_EXERCISE PROMPT_
From the line containing "Liberation Serif, serif" down to the last line of the listing, quote everything word for word, and nothing else, keeping pictures out.

_ENTRIES SHOWN_
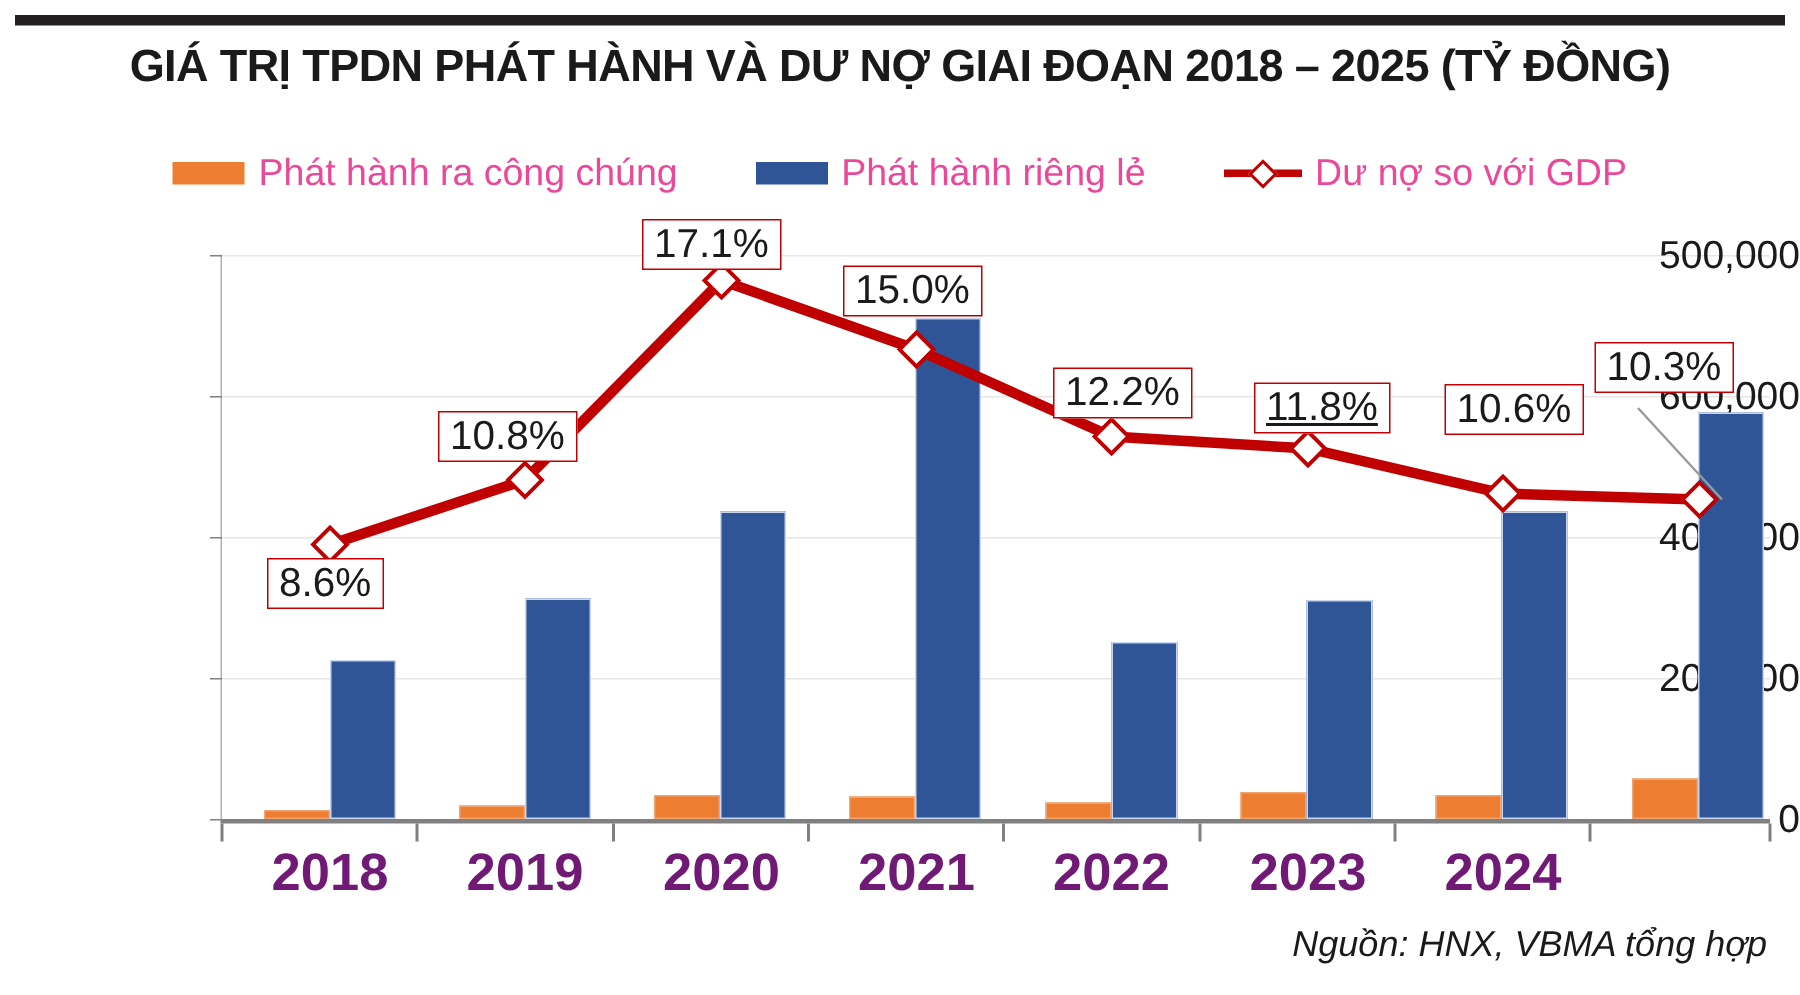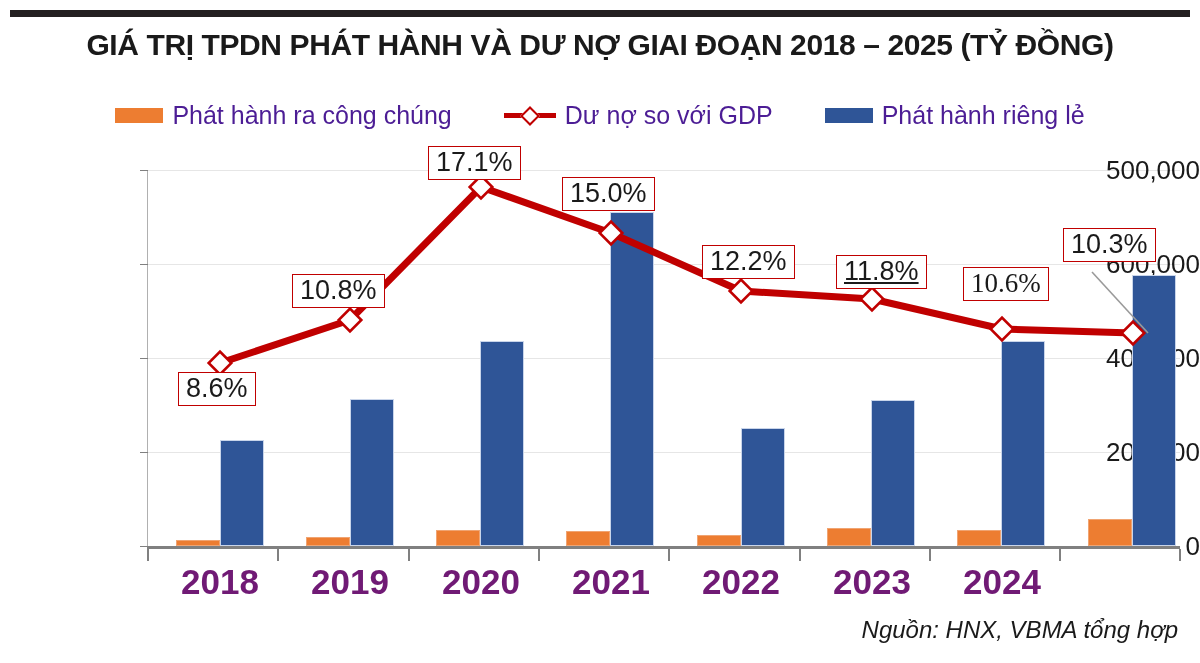"Phát hành ra công chúng" .legend-label { color: #4c1d95 -> #ec4899 }
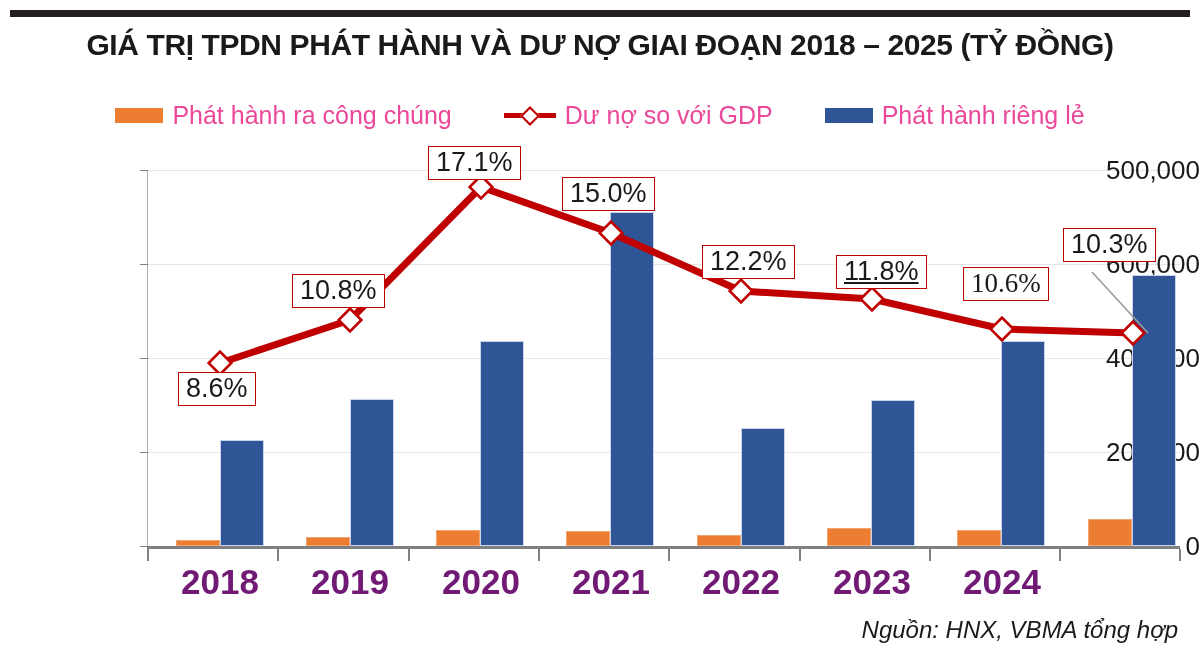"Dư nợ so với GDP" div.legend-item { order: before "Phát hành riêng lẻ" -> after "Phát hành riêng lẻ" }
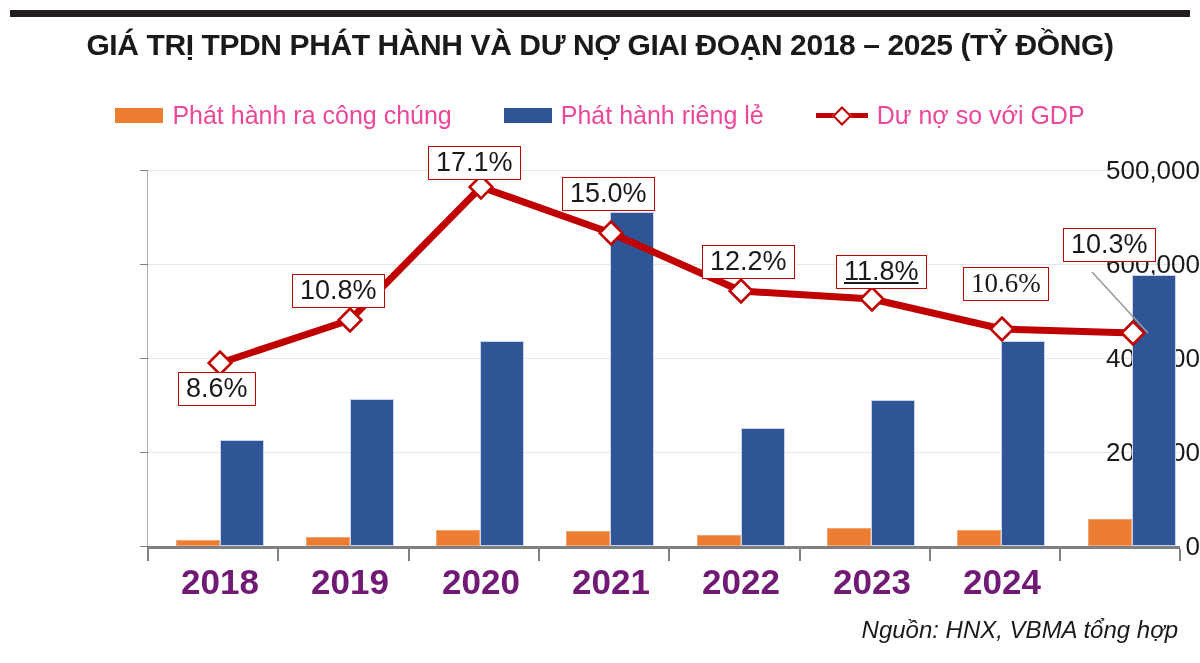"10.6%" div.pct-box { font-family: Liberation Serif, serif -> none; top: 267px -> 256px }
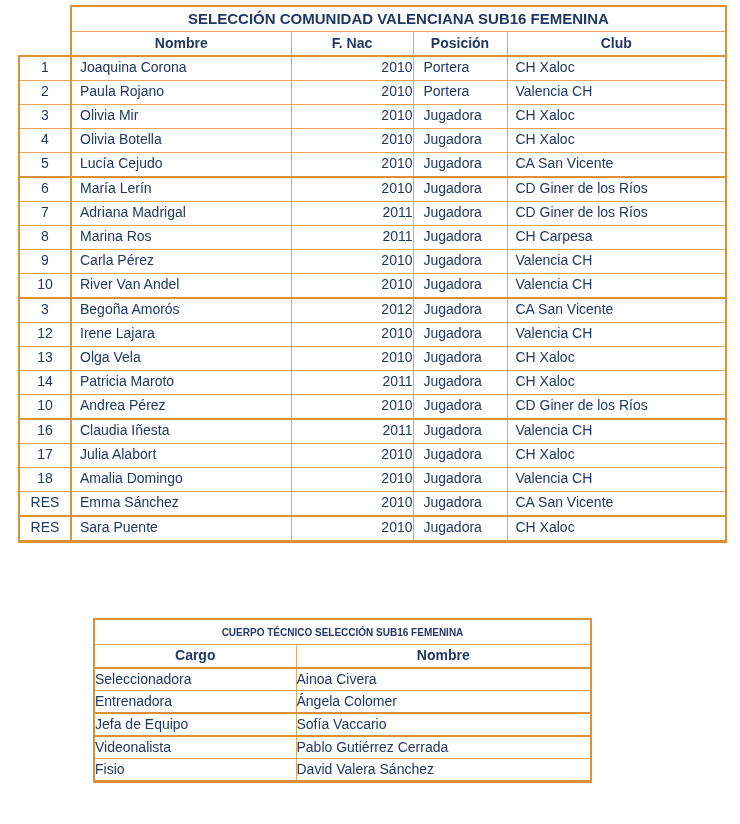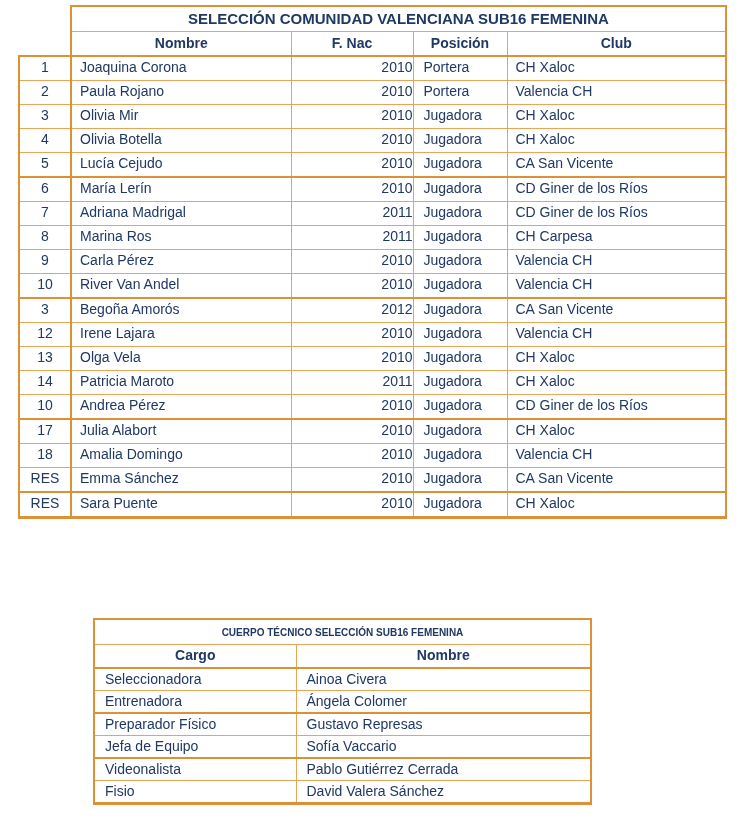"16" tr { html: none -> <tr> <td>16</td> <td>Claudia Iñesta</td> <td>2011</td> <td>Jugadora</td> <td>Valencia CH</td> </tr> }
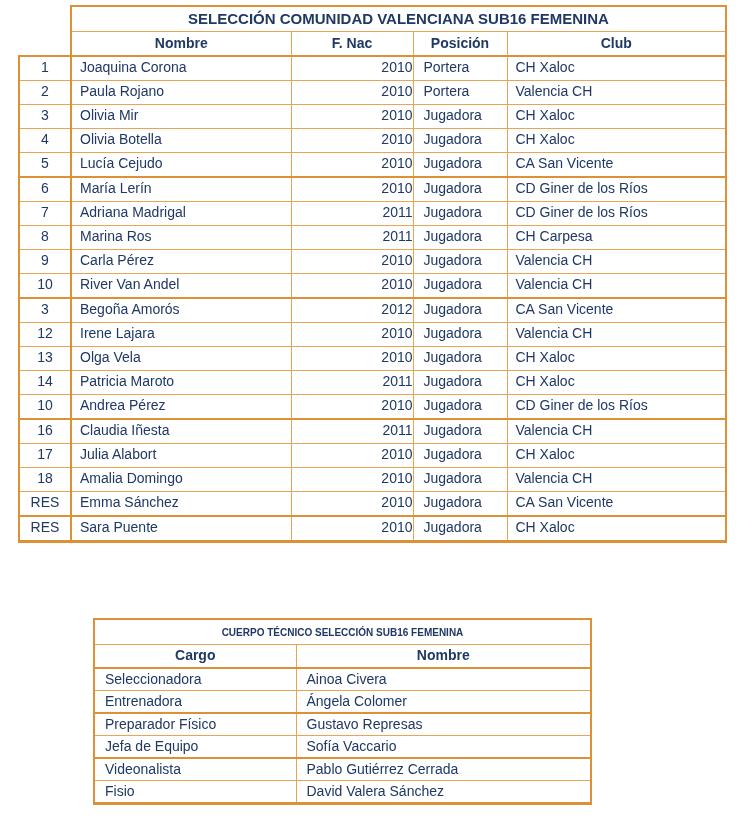"Seleccionadora" .staff td { padding-left: 10px -> none }
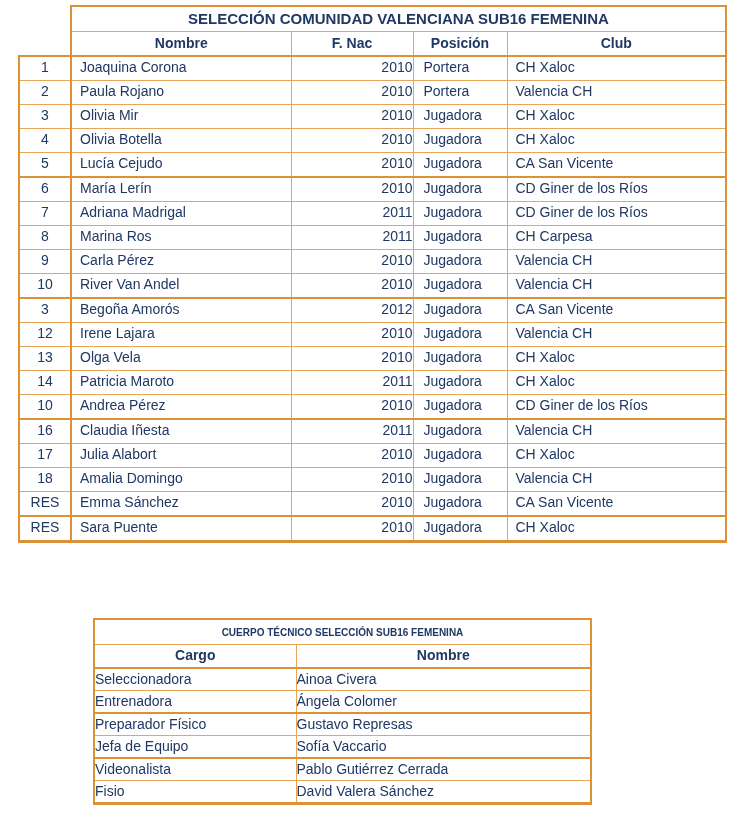"Preparador Físico" tr { html: <tr> <td>Preparador Físico</td> <td>Gustavo Represas</td> </tr> -> none }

_RESULT FOR THIS EXERCISE_
"10.6%" div.pct-box { font-family: Liberation Serif, serif -> none; top: 267px -> 256px }
"16" tr { html: none -> <tr> <td>16</td> <td>Claudia Iñesta</td> <td>2011</td> <td>Jugadora</td> <td>Valencia CH</td> </tr> }
"Seleccionadora" .staff td { padding-left: 10px -> none }
"Preparador Físico" tr { html: <tr> <td>Preparador Físico</td> <td>Gustavo Represas</td> </tr> -> none }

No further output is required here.